# Anonimo Zulu Time Mod 2014



## sgpsub68

Good day to all,

I just ordered an Anonimo Zulu Time. Simply love the crown at such an unique position and much better priced than a PAM. However, I will be getting it only during Christmas when I head back home for a short break.

Any comments on this watch?


----------



## rob_502

Excellent choice. I was contemplating between the chrono flyback and zulu. I liked the power reserve i think it's handy for these automatic watches. Is that the ox-pro version?


----------



## uspopo

Congrats on your purchase. The Zulu OxPro is next on my list of possible future purchases. 

Stan


----------



## sgpsub68

rob_502 said:


> Excellent choice. I was contemplating between the chrono flyback and zulu. I liked the power reserve i think it's handy for these automatic watches. Is that the ox-pro version?


Actually I like Chrono Flyback too but I got a good deal :-!for the Zulu Time so I grabbed it! I will post some pics once I get my hands on it... ard Christmas when I am back in Singapore for a short break. Nope, it's not the ox-pro version.


----------



## AAH

Nice Watch!! Congrats!!:-!Will be looking for some pics


----------



## scottw44

what a great watch...pictures please:-!


----------



## sgpsub68

Finally, it's here! I am suppose to collect it on 27 Dec but what the heck... went down yesterday and got it!

Lovely watch... now it has to share time with my Ball Alligator...:think:

Enjoy the pics

Merry Christmas!


----------



## sgpsub68

sgpsub68 said:


> Finally, it's here! I am suppose to collect it on 27 Dec but what the heck... went down yesterday and got it!
> 
> Lovely watch... now it has to share time with my Ball Alligator...:think:
> 
> Enjoy the pics
> 
> Merry Christmas!


More photos...


----------



## tekkno

> Lovely watch... now it has to share time with my Ball Alligator...:think:


I find it quite amazing that three people now in the Anonimo forum here have Ball Alligators!

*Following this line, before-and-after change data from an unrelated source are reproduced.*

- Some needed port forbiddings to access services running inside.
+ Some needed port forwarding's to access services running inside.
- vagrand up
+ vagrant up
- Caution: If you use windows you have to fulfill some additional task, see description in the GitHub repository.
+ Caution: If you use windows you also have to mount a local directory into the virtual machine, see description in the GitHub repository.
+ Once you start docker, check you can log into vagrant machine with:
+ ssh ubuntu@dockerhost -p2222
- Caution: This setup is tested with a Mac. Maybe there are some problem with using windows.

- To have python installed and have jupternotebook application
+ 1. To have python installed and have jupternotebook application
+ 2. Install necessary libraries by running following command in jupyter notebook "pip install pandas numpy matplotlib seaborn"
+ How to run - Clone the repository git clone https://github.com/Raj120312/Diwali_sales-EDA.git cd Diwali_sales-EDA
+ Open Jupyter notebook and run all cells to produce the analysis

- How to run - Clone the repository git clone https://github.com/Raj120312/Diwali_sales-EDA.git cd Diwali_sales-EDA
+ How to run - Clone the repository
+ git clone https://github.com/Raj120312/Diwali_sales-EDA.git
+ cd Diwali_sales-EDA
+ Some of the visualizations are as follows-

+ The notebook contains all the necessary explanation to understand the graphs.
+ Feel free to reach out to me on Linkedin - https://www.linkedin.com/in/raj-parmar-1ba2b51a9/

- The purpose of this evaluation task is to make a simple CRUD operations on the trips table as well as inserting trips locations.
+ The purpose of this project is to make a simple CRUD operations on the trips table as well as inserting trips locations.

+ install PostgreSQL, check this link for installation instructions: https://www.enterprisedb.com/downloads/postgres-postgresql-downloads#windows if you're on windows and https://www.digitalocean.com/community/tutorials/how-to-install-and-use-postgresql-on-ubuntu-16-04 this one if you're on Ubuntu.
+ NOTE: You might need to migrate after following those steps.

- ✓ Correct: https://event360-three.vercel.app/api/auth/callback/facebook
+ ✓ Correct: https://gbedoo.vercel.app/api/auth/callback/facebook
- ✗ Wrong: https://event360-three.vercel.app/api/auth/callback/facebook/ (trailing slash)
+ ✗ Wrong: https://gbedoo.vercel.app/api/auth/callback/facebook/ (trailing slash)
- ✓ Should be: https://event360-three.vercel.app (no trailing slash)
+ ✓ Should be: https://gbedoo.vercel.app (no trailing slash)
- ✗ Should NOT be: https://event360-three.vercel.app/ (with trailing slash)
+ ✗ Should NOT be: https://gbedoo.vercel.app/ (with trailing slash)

It is a hell of a watch though.

Hope you all had a great Christmas.


----------



## ronr9286t

I too fell in love with the Zulu Ox-Pro time when I saw it. 








Ron Rosenberg


----------



## scottw44

tekkno said:


> I find it quite amazing that three people now in the Anonimo forum here have Ball Alligators! It is a hell of a watch though.
> 
> Hope you all had a great Christmas.


Three Balls in this family too! Moonphase, NightTrain, and the Mrs. has a Trainmaster 60 Seconds Ladies.

Wore the ANonimo Xmas Day, and the NightTrain at Nite!


----------



## tekkno

I really like the Orange numerals and characters on that face. Very different, haven't seen one like it. The Militare case is quite unique and a great piece of art in my opinion.


----------



## Willith

What a great looking watch. Looks good, thanks for sharing and wear it well! :-!


----------



## Firenze

I love this watch. When I bought my Dual time, the final choice was between those two models. Enjoy your new time piece!


----------



## putnam dan

Ha, I sold the Alligator to buy the Anonimo


----------



## ScreenKiller

i like the oxpro version a lot better then the normal one.


----------



## ScreenKiller

would you guys buy a normal one instead of the oxpro if the price was a matter?


----------



## torromoto

I think you shoud do a bit of research and instead of reviving old threats, open a new one with your questions..Surely you'd get more response. To answer yours. If you like the OXPRO better you should buy it and not settle for less. If you do, you won't own the watch you really wanted in the first place..Also patience is key in your search.


----------